Visualizing the Energy

Since we are generating quite a lot of synthetic data points, we use hierarchical clustering to get a sense of where the concentrations of these new points are at. To be more informative, we are also displaying the energy profile of these concentrations alongside that of the training data points.

At K = 2, we can see that the concentrations of generated points are pretty much surrounding the data points and their energy profile are similar to that of the training data points.

Meanwhile, at K = 9, we now see local minima of the energy that devitate drastically from the training points.

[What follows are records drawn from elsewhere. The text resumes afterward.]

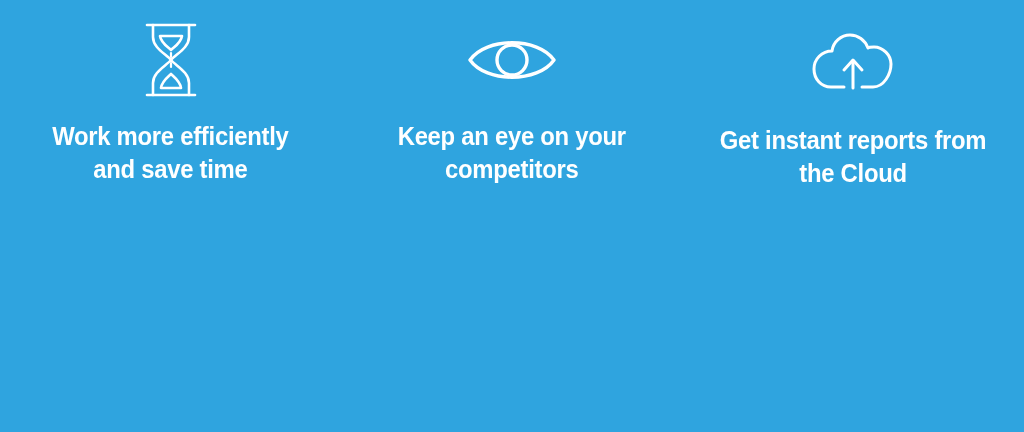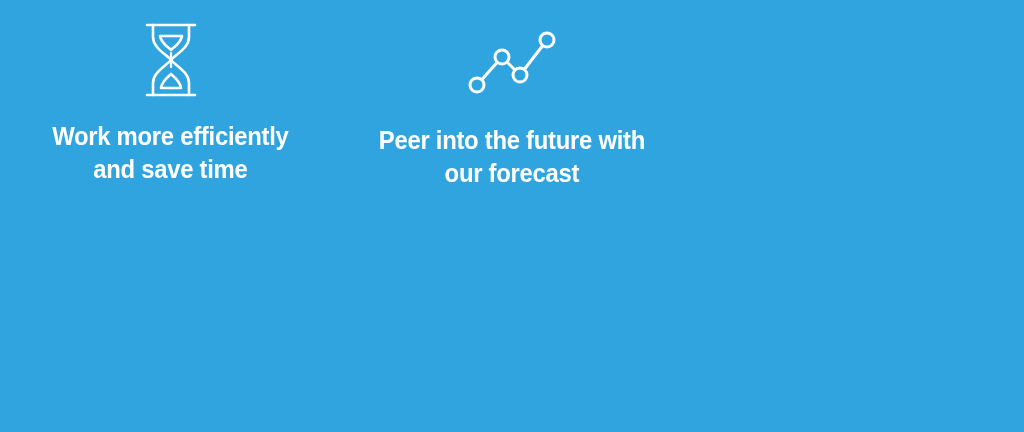--- a/index.html
+++ b/index.html
@@ -87,6 +87,16 @@
   </div>
 
 
+  <div class="feature-card row-1">
+    <div class="feature-icon">
+      <svg width="92" height="56" viewBox="0 0 92 56" fill="none" stroke="#ffffff" stroke-width="3.4" stroke-linecap="round" stroke-linejoin="round">
+        <path d="M4 28 C20 5 72 5 88 28 C72 51 20 51 4 28 Z"></path>
+        <circle cx="46" cy="28" r="15" stroke-width="3.4"></circle>
+      </svg>
+    </div>
+    <div class="feature-label">Keep an eye on your
+competitors</div>
+  </div>
 
 
   <div class="feature-card row-2">

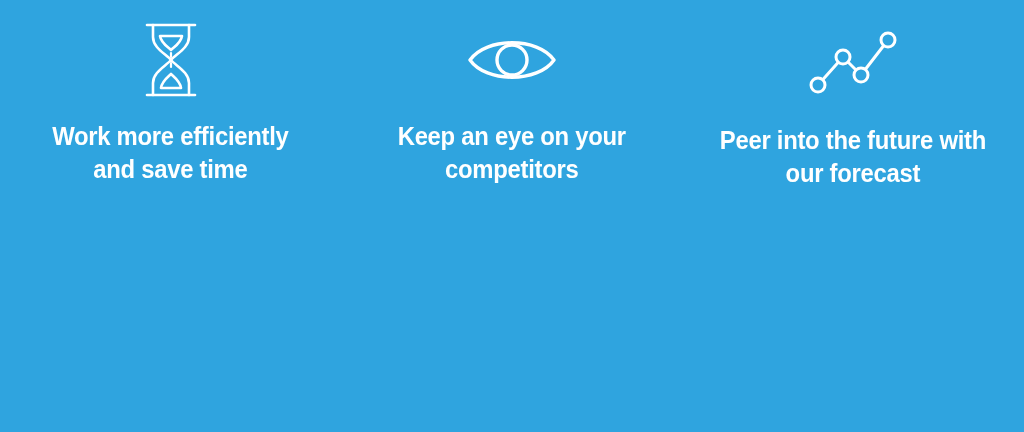--- a/index.html
+++ b/index.html
@@ -98,6 +98,18 @@
 competitors</div>
   </div>
 
+  <div class="feature-card row-2">
+    <div class="feature-icon">
+      <svg width="84" height="62" viewBox="0 0 84 62" fill="none" stroke="#ffffff" stroke-width="3" stroke-linecap="round" stroke-linejoin="round">
+        <path d="M33 55 L20 55 C10 55 3 47 3 37 C3 27 11 19 21 19 C22 10 30 3 39 3 C47 3 54 8 57 16
+                 C58 15 61 15 63 15 C72 15 80 23 80 32 C80 42 73 55 62 55 L51 55"></path>
+        <line x1="42" y1="56" x2="42" y2="29"></line>
+        <path d="M33 38 L42 28 L51 38"></path>
+      </svg>
+    </div>
+    <div class="feature-label">Get instant reports from
+the Cloud</div>
+  </div>
 
   <div class="feature-card row-2">
     <div class="feature-icon">

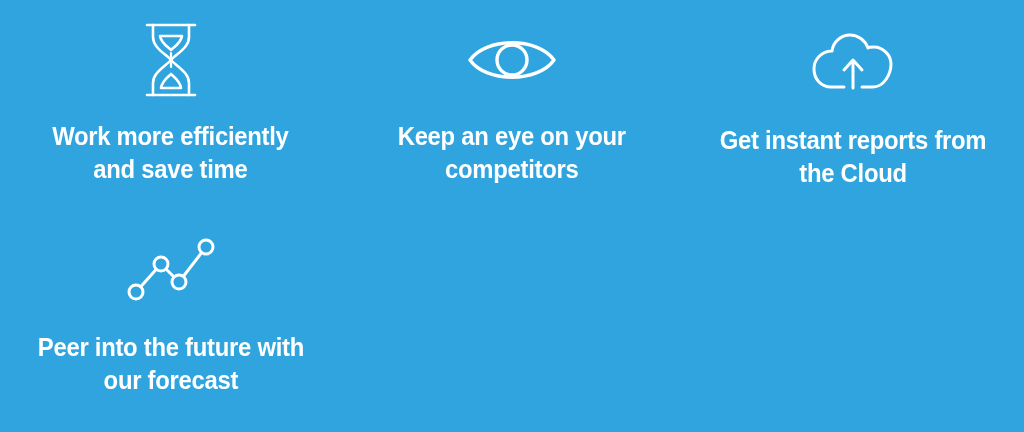--- a/index.html
+++ b/index.html
@@ -111,19 +111,6 @@
 the Cloud</div>
   </div>
 
-  <div class="feature-card row-2">
-    <div class="feature-icon">
-      <svg width="90" height="64" viewBox="0 0 90 64" fill="none" stroke="#ffffff" stroke-width="3" stroke-linecap="round" stroke-linejoin="round">
-        <polyline points="10,54 35,26 53,44 80,9"></polyline>
-        <circle cx="10" cy="54" r="7" fill="#2fa4df"></circle>
-        <circle cx="35" cy="26" r="7" fill="#2fa4df"></circle>
-        <circle cx="53" cy="44" r="7" fill="#2fa4df"></circle>
-        <circle cx="80" cy="9" r="7" fill="#2fa4df"></circle>
-      </svg>
-    </div>
-    <div class="feature-label">Peer into the future with
-our forecast</div>
-  </div>
 
 
 </div>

These new local minima of the energy are called spurious patterns.

Finally, when K = 1000, the energy now very closely matches that of the DenseAM’s derived exact energy, see below.

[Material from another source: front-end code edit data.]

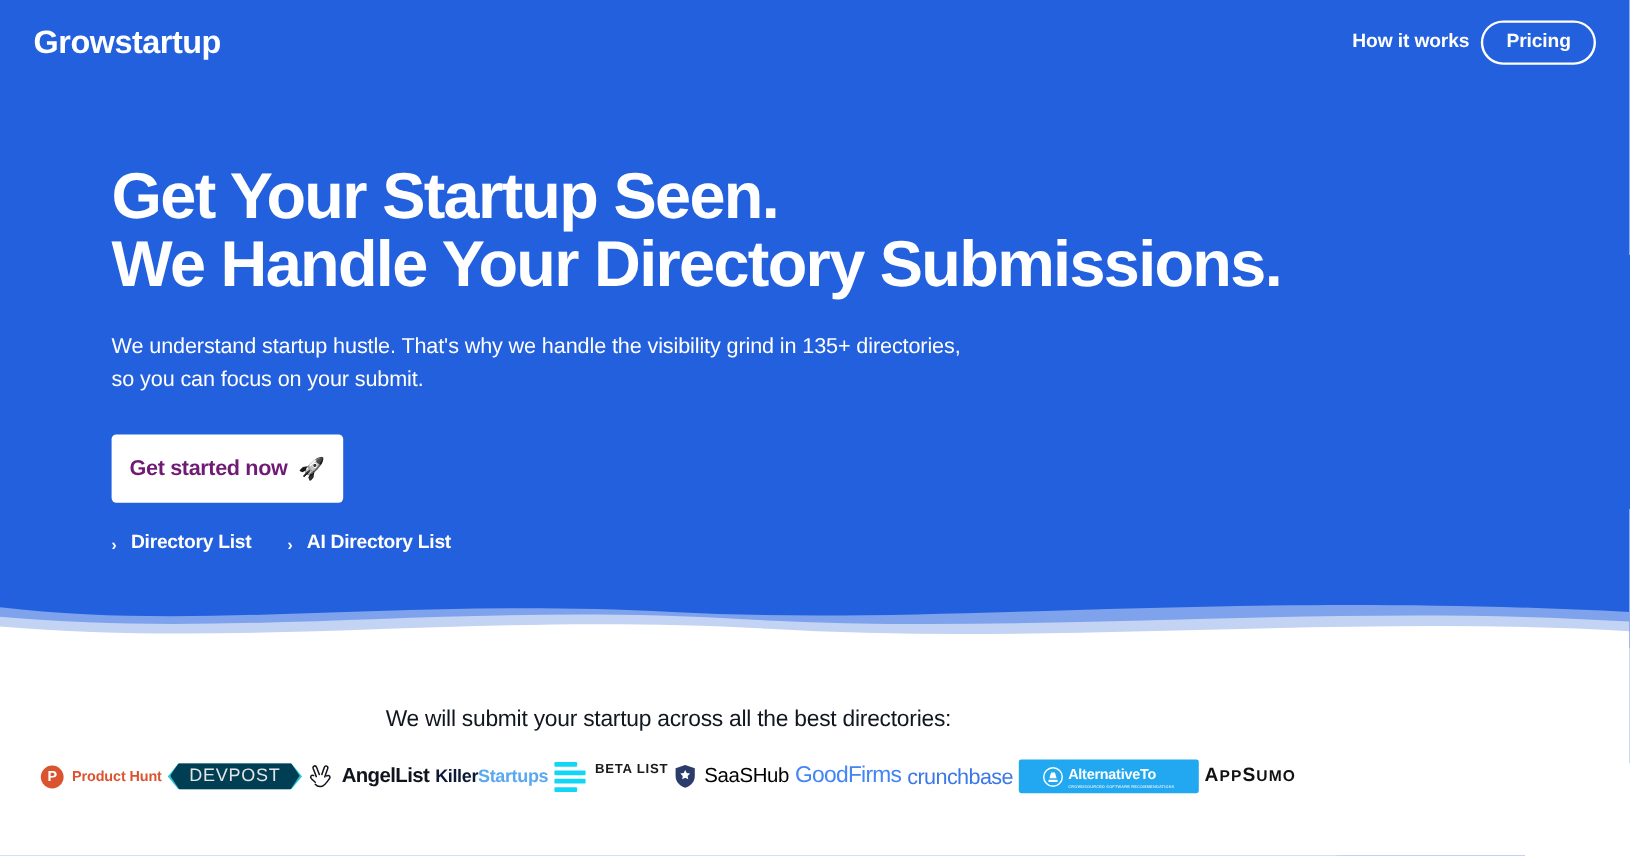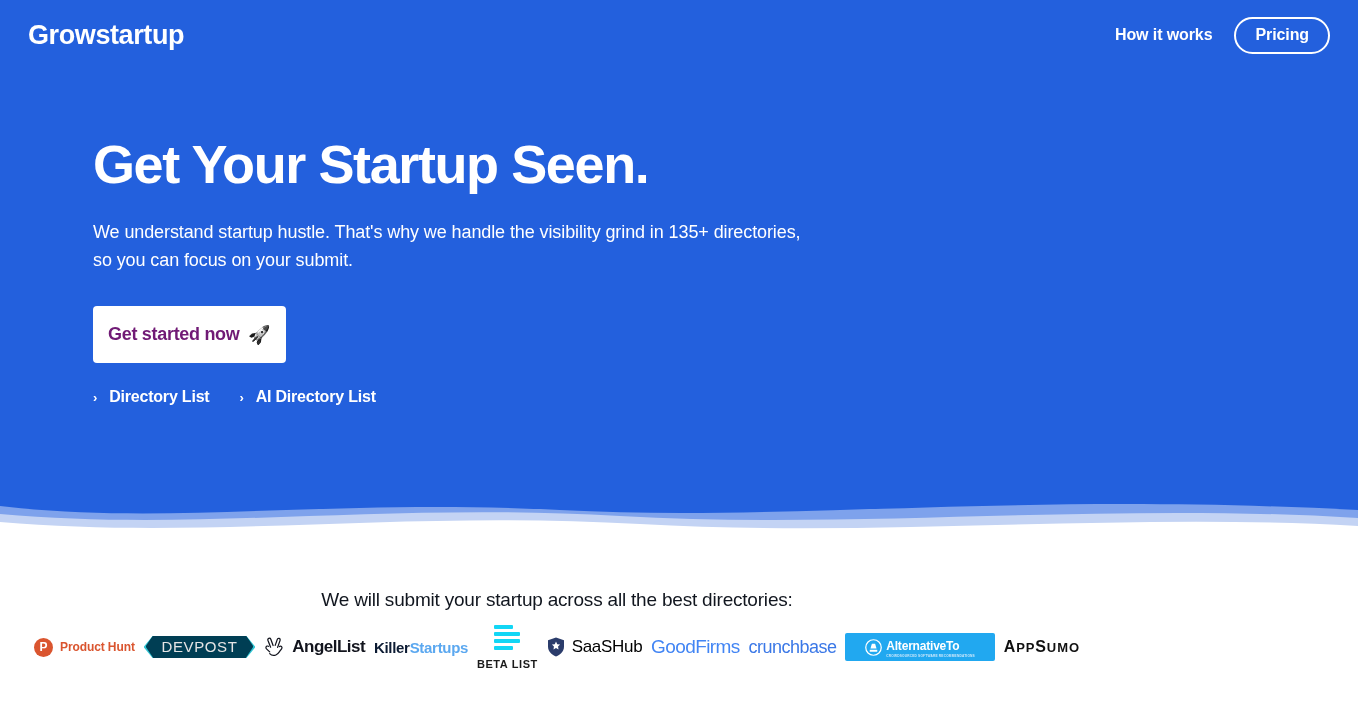--- a/index.html
+++ b/index.html
@@ -30,7 +30,7 @@
     color:#ffffff; font-size:27px; font-weight:bold; letter-spacing:-0.4px;
     line-height:1;
   }
-  .nav-right { display:flex; align-items:center; gap:22px; }
+  .nav-right { display:flex; align-items:center; gap:10px; }
   .nav-link {
     color:#ffffff; font-size:16px; font-weight:bold; text-decoration:none;
     letter-spacing:-0.1px; cursor:pointer;

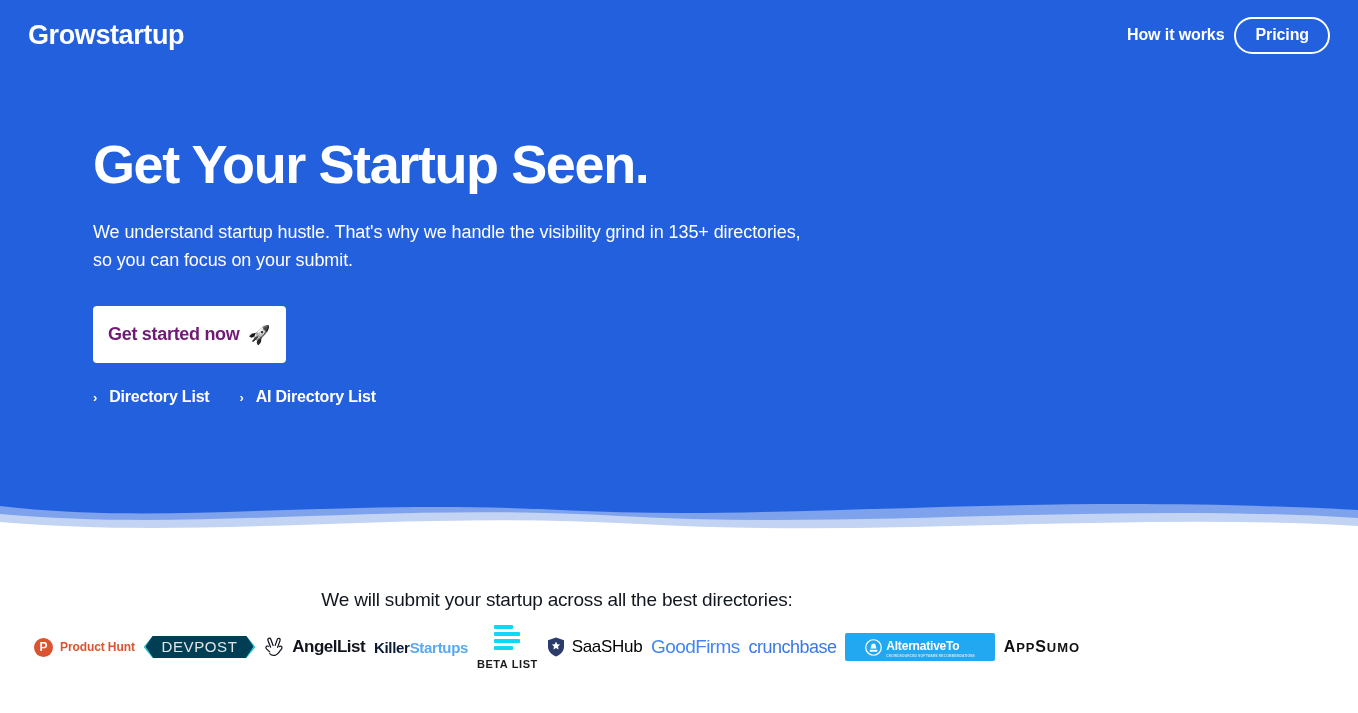--- a/index.html
+++ b/index.html
@@ -178,6 +178,7 @@
     <div class="hero-inner">
       <h1 class="headline">
         <span class="line">Get Your Startup Seen.</span>
+        <span class="line">We Handle Your Directory Submissions.</span>
       </h1>
 
       <p class="sub">

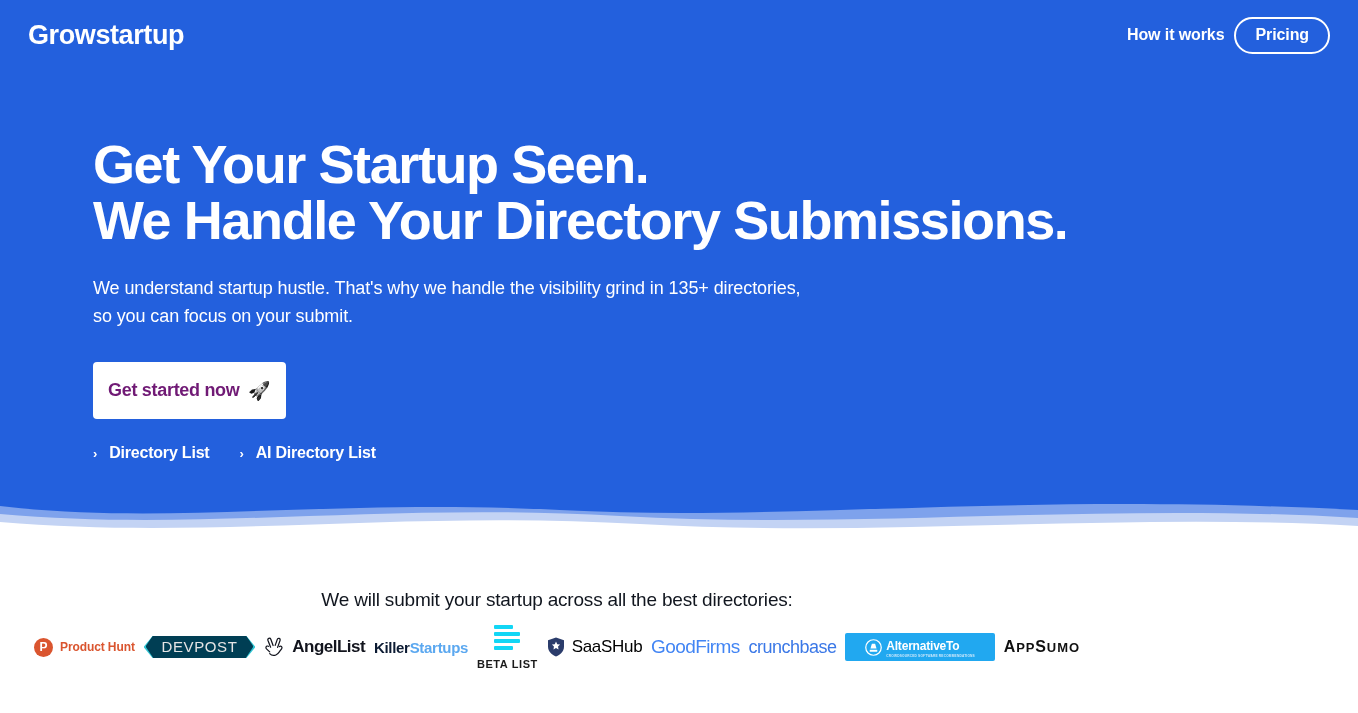--- a/index.html
+++ b/index.html
@@ -130,7 +130,7 @@
   .killer .s { color:#5ba8f0; }
 
   
-  .betalist { display:flex; align-items:center; gap:8px;flex-direction:column; }
+  .betalist { display:flex; gap:8px; }
   .bl-bars { display:flex; flex-direction:column; gap:3px; }
   .bl-bars i { display:block; height:4px; background:#12d6f5; border-radius:1px; }
   .bl-bars i:nth-child(1){ width:19px; }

Plot Functions for Energy Landscape in 2D and 3D

# @title Plot Functions for Energy Landscape in 2D and 3D

def to_energy(loglikelihood, normalize=True):
    # nll = E + C
    energy = -loglikelihood
    if normalize:
         # normalize energy by its minimum
        return energy - energy.min()
    return energy


def plot_combined_landscape(fig, ax, score_model, sde, patterns, samples, labels, centers, t_eval=1e-5, device='cpu', annotate=True, quiver_stride=10):
    """Visualize the energy landscape with annotated points."""
    score_model.eval()

    # 1. Calculate Energy for Patterns and Centers
    # Energy for original patterns
    patterns_tensor = patterns.to(device)
    logp_patterns = ode_likelihood_with_laplacian(patterns_tensor, score_model, sde, device, eps=t_eval)
    energy_patterns = to_energy(logp_patterns).cpu().numpy()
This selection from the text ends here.